When you reach the line containing "background: #eab308 ->" in the records below, start copying exactly, and stop once you have copied the line containing "html: <div>Register in".

[[ Given data, beginning ]]

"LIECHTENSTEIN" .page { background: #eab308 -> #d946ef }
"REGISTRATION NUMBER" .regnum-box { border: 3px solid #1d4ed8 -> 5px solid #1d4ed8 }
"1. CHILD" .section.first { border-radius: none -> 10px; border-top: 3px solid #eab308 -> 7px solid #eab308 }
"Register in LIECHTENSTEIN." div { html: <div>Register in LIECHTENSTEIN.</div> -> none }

[[ Given data, end ]]
[[ Given data, beginning ]]

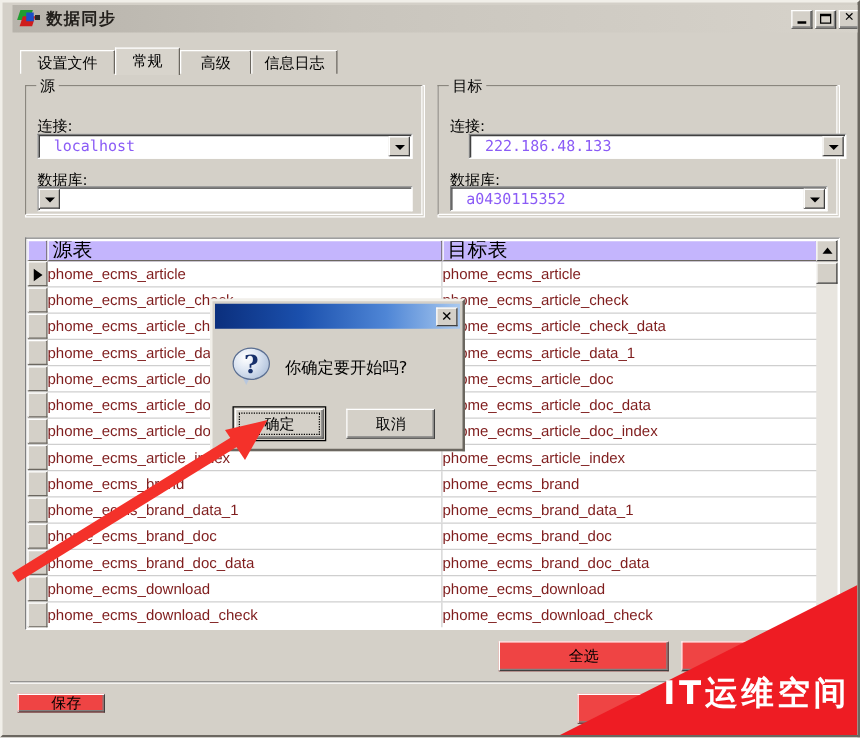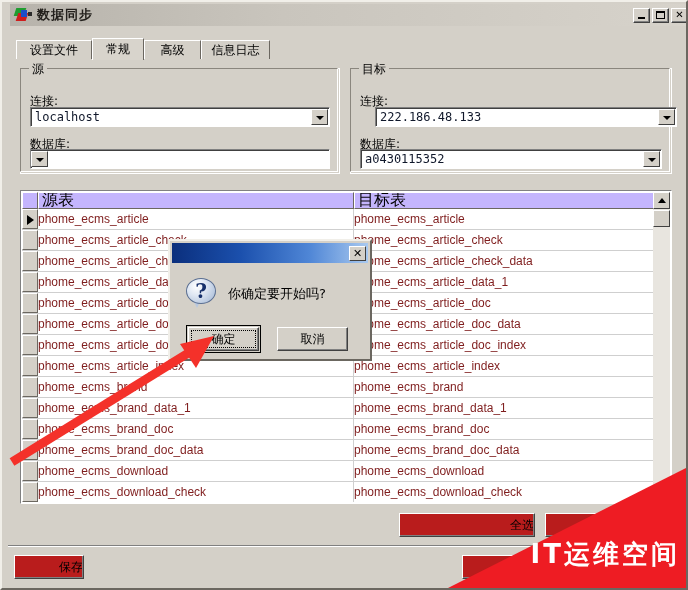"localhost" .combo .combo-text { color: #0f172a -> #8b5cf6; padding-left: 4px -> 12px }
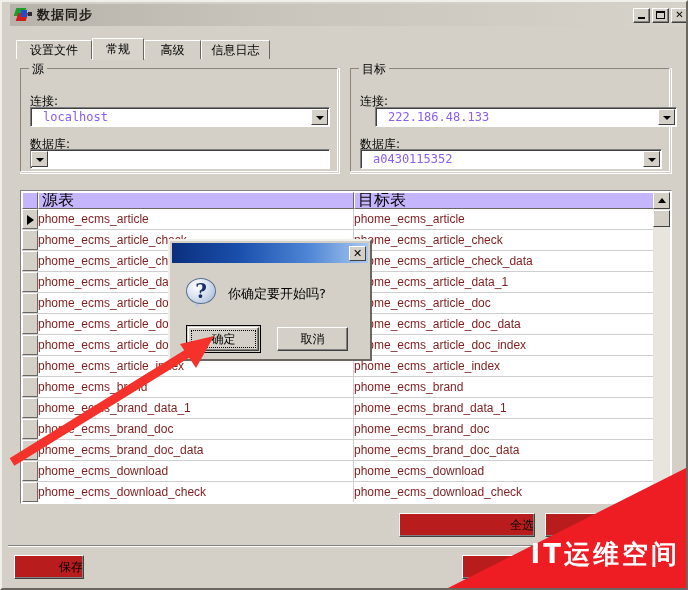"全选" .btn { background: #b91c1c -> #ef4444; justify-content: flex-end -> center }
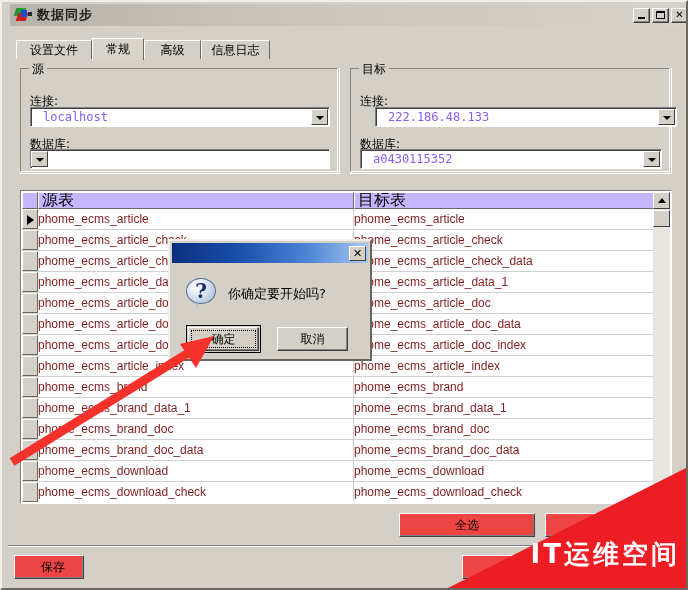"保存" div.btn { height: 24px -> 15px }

[[ Given data, end ]]

Answer space:
"LIECHTENSTEIN" .page { background: #eab308 -> #d946ef }
"REGISTRATION NUMBER" .regnum-box { border: 3px solid #1d4ed8 -> 5px solid #1d4ed8 }
"1. CHILD" .section.first { border-radius: none -> 10px; border-top: 3px solid #eab308 -> 7px solid #eab308 }
"Register in LIECHTENSTEIN." div { html: <div>Register in LIECHTENSTEIN.</div> -> none }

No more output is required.